But we've been brutalized in the process. We've had to be pushed into cooperating with each other by legislation. And those of us who have seen the light and actually put on joint "purple" uniforms--we've never been welcomed back to our parent services. We have become the Bad Guys. The only thing we are trusted to do is to take your sons and daughters to war and figure out ways to bring them back safely.
Virulent inter-service rivalry still exists--and it's going to kill us if we don't find a better way to do business.
Goldwater-Nichols is not the panacea everybody thinks it is. I'm here to tell you that it did not increase the powers of the CinCs--not one bit. A CinC still owns nothing. I own no resources and no assigned forces. All I get is geography and responsibility. And the CinCs have to go up the chain of command through the Joint Chiefs of Staff.
For more than a quarter-century, we have been operating with an All-Volunteer Force--and the American people tend to forget that until the volunteers stop showing up and reenlisting. And that's what is wrong right now. But the troops are not getting out because they're deployed too long and too often. I will bet anyone that the forward-deployed units--the carrier battle groups, the Marine expeditionary units, the air expeditionary forces and wings-have the highest retention rates.

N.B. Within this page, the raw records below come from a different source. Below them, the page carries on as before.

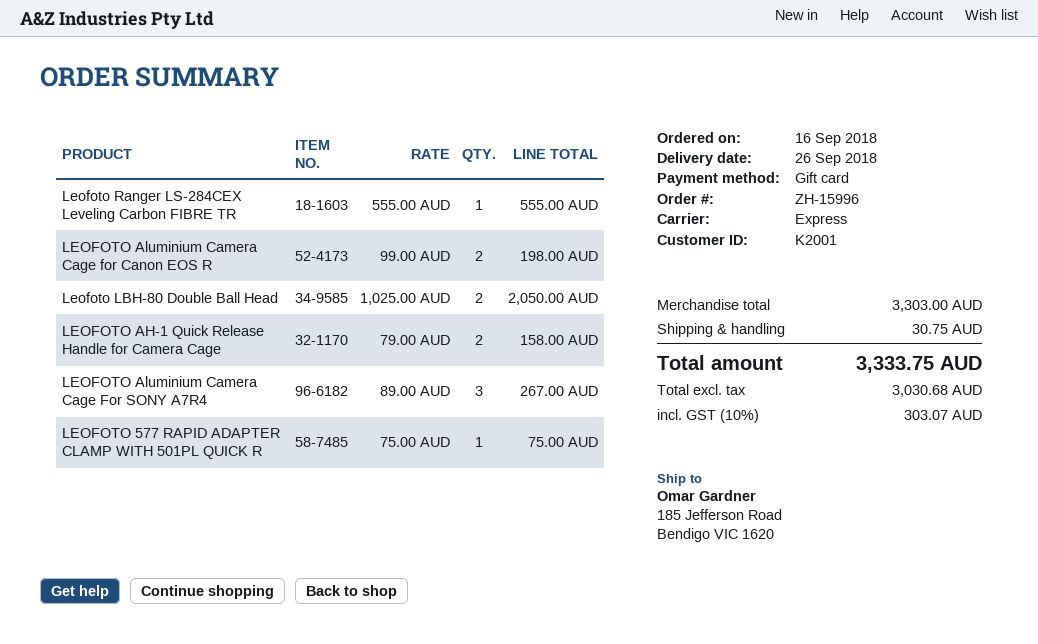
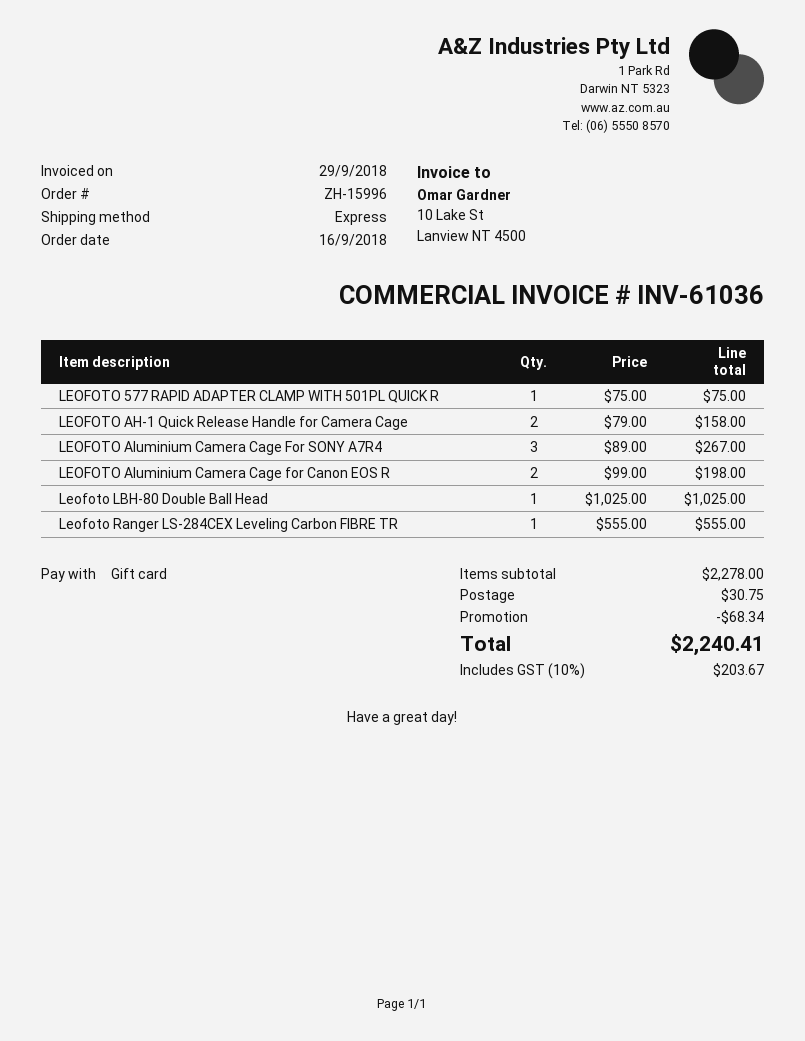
Leofoto LBH-80 Double Ball Head: 2 x 1025.00 = 2050.00 -> 1 x 1025.00 = 1025.00
subtotal: 3303.00 -> 2278.00
discount: none -> 68.34
tax: 10% = 303.07 -> 10% = 203.67
total: 3333.75 -> 2240.41

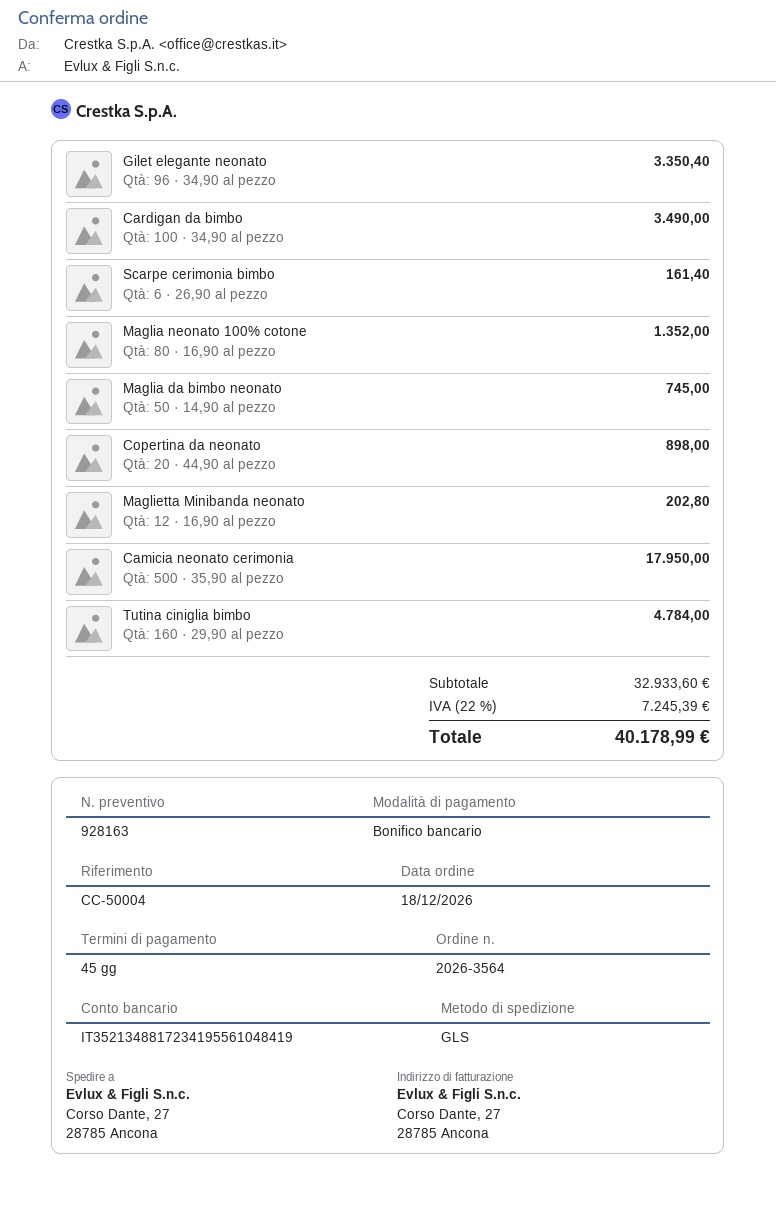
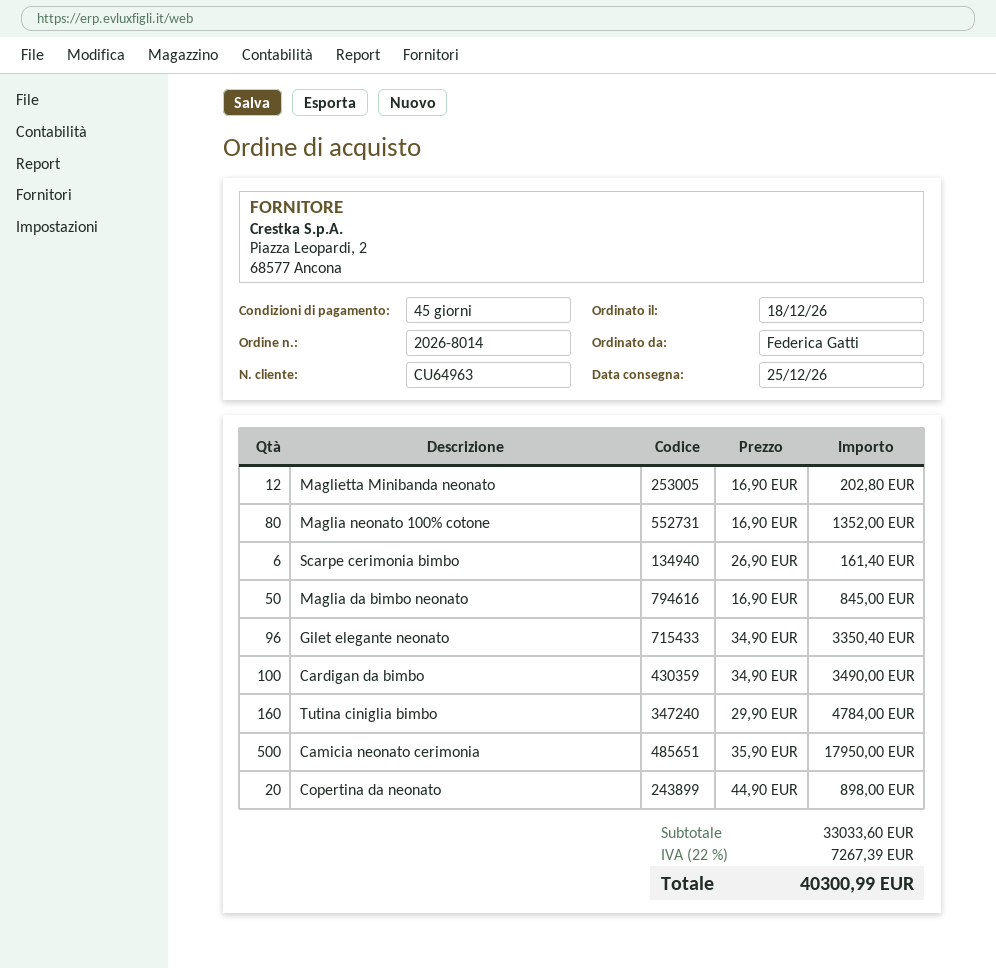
order number: 2026-3564 -> 2026-8014
Maglia da bimbo neonato: 50 x 14.90 = 745.00 -> 50 x 16.90 = 845.00
subtotal: 32933.60 -> 33033.60
tax: 22% = 7245.39 -> 22% = 7267.39
total: 40178.99 -> 40300.99

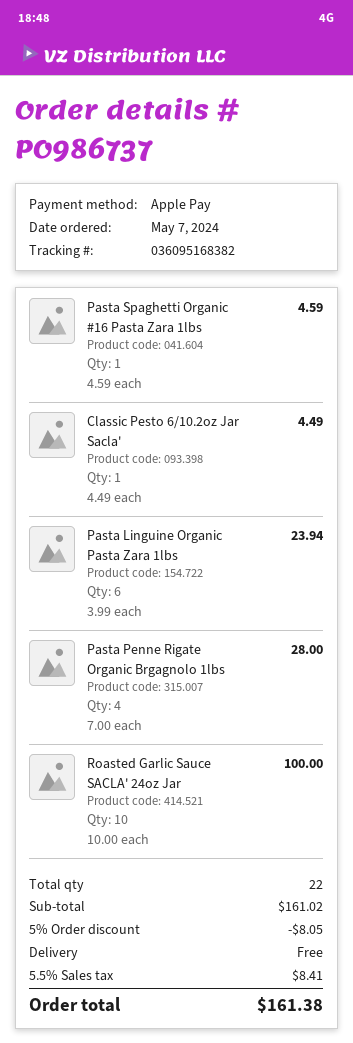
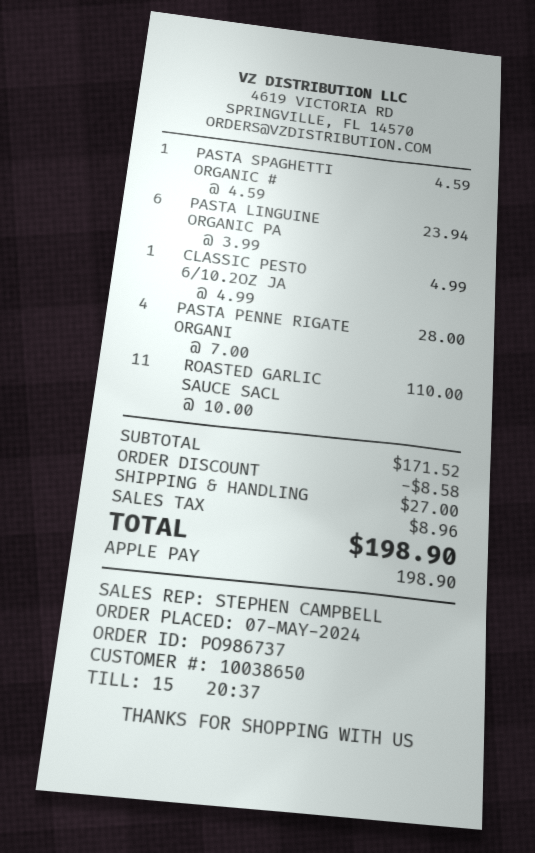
Classic Pesto 6/10.2oz Jar Sacla': 1 x 4.49 = 4.49 -> 1 x 4.99 = 4.99
Roasted Garlic Sauce SACLA' 24oz Jar: 10 x 10.00 = 100.00 -> 11 x 10.00 = 110.00
subtotal: 161.02 -> 171.52
discount: 8.05 -> 8.58
shipping: 0.00 -> 27.00
tax: 8.41 -> 8.96
total: 161.38 -> 198.90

So what does that say about the high operations tempo and personnel deployment rates? The people who deploy are not the ones getting out. The guy getting out is the guy who's left back home and has to pick up the slack with a workload that's been increased by a factor of eight or ten. We were building an All-Volunteer Force with professionals, not mercenaries. The troops certainly don't mind a better paycheck, but they find it insulting that we seem to think that's all they want. Deep inside, there have been negative reactions to the recent pay raise. They see their benefits continuing to erode. Their families are telling them, "Look at what happens to your medical care when you retire. You can't even pick up a telephone and get through to someone who might see you." And despite all the smoke and mirrors around TriCare and MediCare and other programs--even if they do work--the perceptions are bad. To top things off, the quality of life back at the home base is terrible. We still have too much infrastructure eating up funds that should go toward improving quality of life. But don't count on DoD and the politicians going through another base-closure drill or anything like it.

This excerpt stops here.